=== Begin Enclosure ===

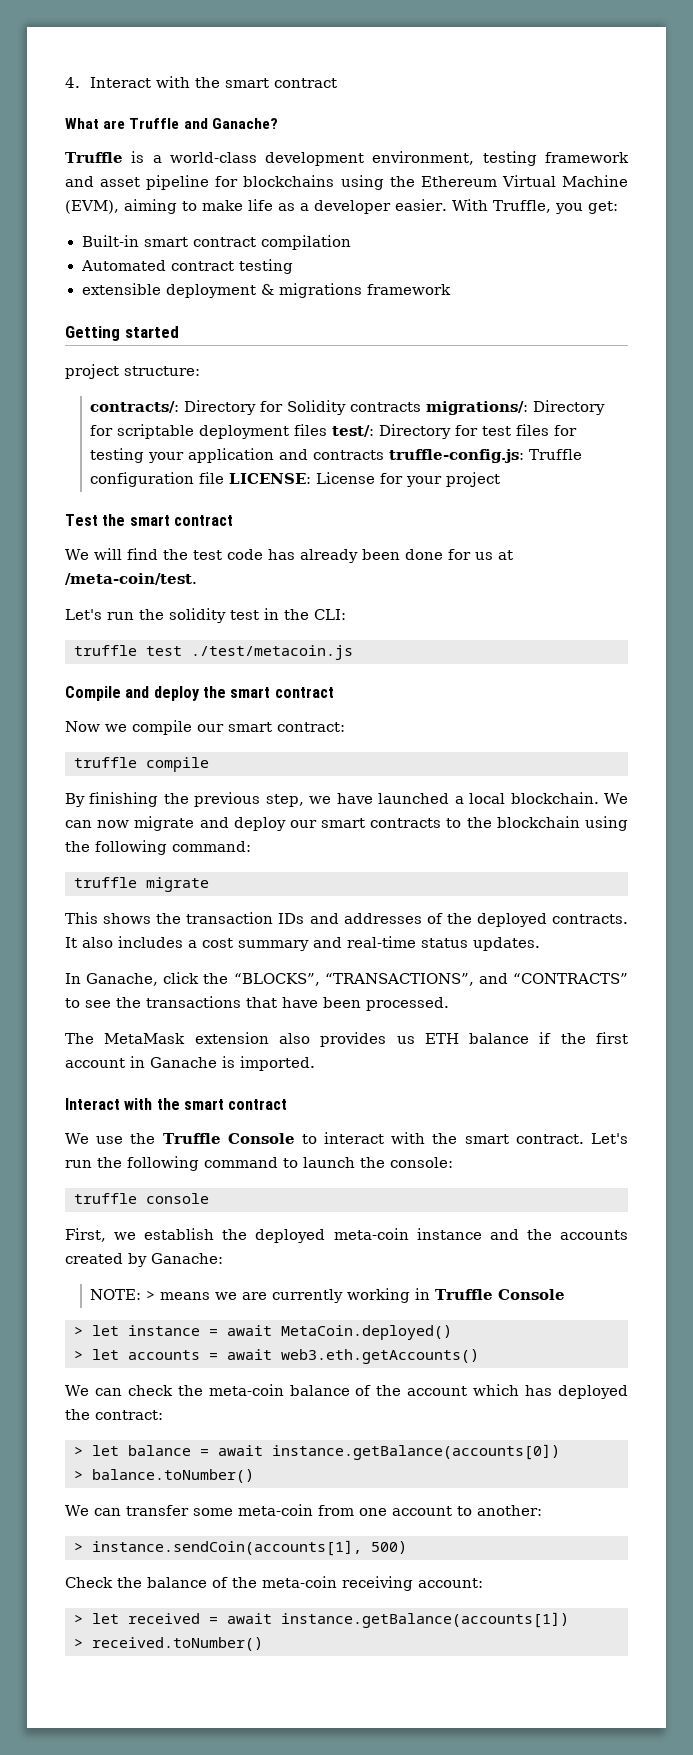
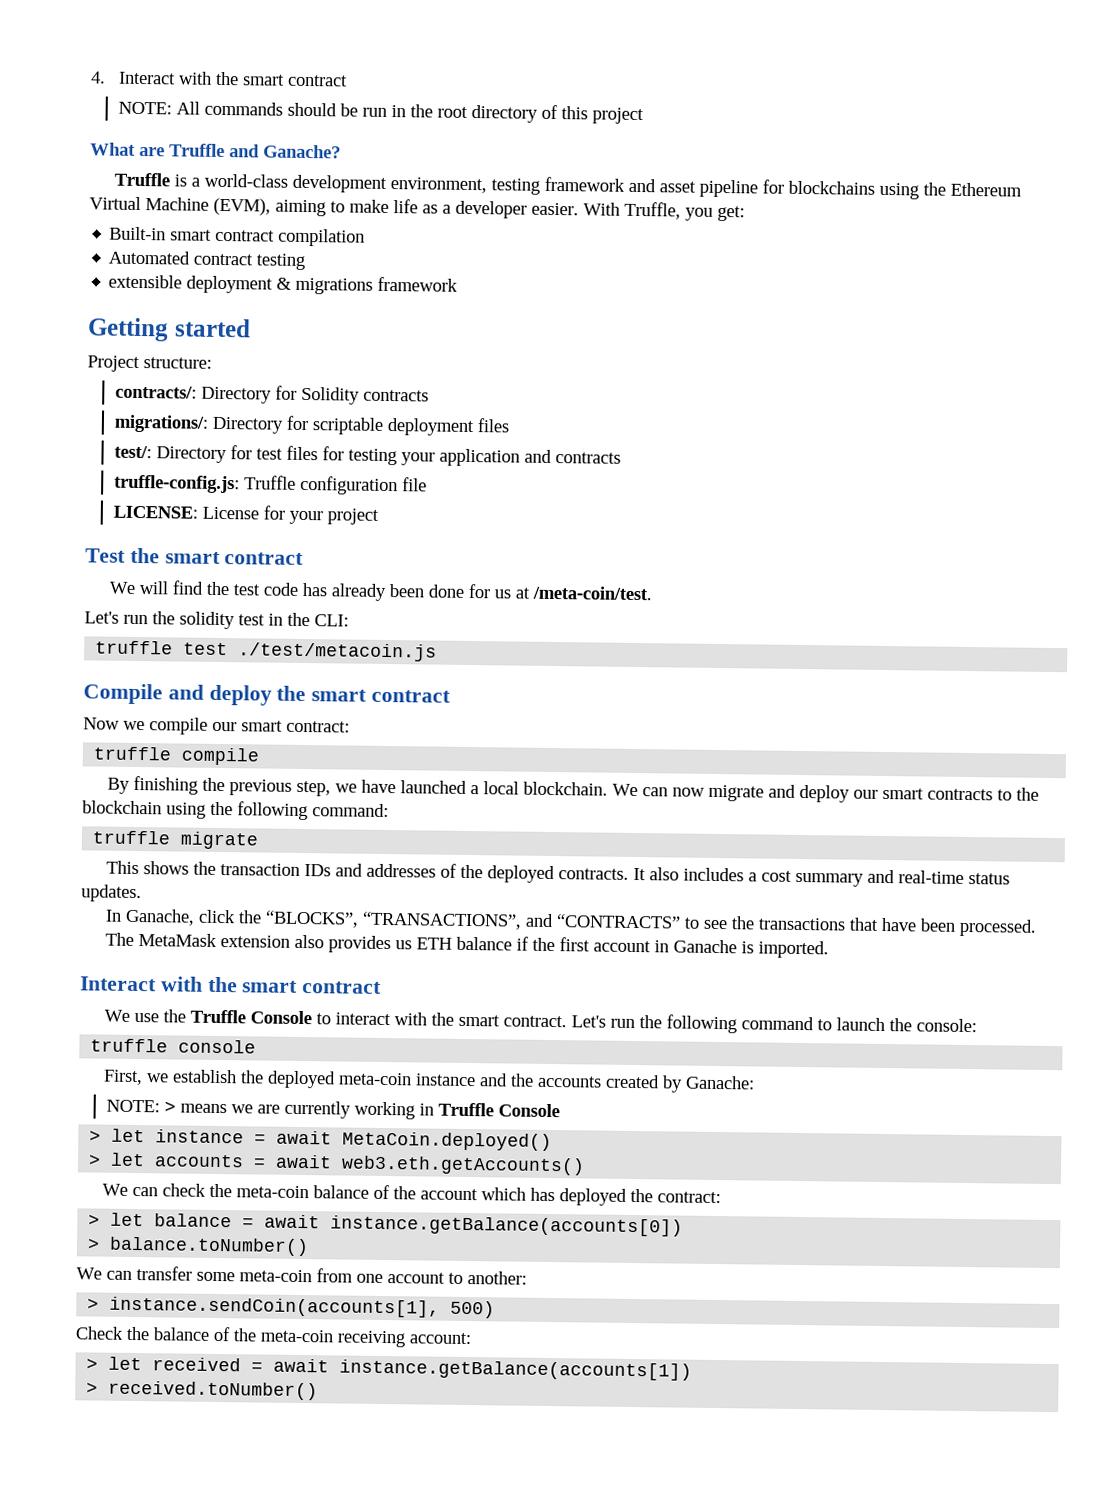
+ NOTE: All commands should be run in the root directory of this project
- project structure:
+ Project structure:
- contracts/: Directory for Solidity contracts migrations/: Directory for scriptable deployment files test/: Directory for test files for testing your application and contracts truffle-config.js: Truffle configuration file LICENSE: License for your project
+ contracts/: Directory for Solidity contracts
+ migrations/: Directory for scriptable deployment files
+ test/: Directory for test files for testing your application and contracts
+ truffle-config.js: Truffle configuration file
+ LICENSE: License for your project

=== End Enclosure ===

The result should be a word-for-word restatement of all the data, without images.

**EXPECTED ANSWER:**
+ NOTE: All commands should be run in the root directory of this project
- project structure:
+ Project structure:
- contracts/: Directory for Solidity contracts migrations/: Directory for scriptable deployment files test/: Directory for test files for testing your application and contracts truffle-config.js: Truffle configuration file LICENSE: License for your project
+ contracts/: Directory for Solidity contracts
+ migrations/: Directory for scriptable deployment files
+ test/: Directory for test files for testing your application and contracts
+ truffle-config.js: Truffle configuration file
+ LICENSE: License for your project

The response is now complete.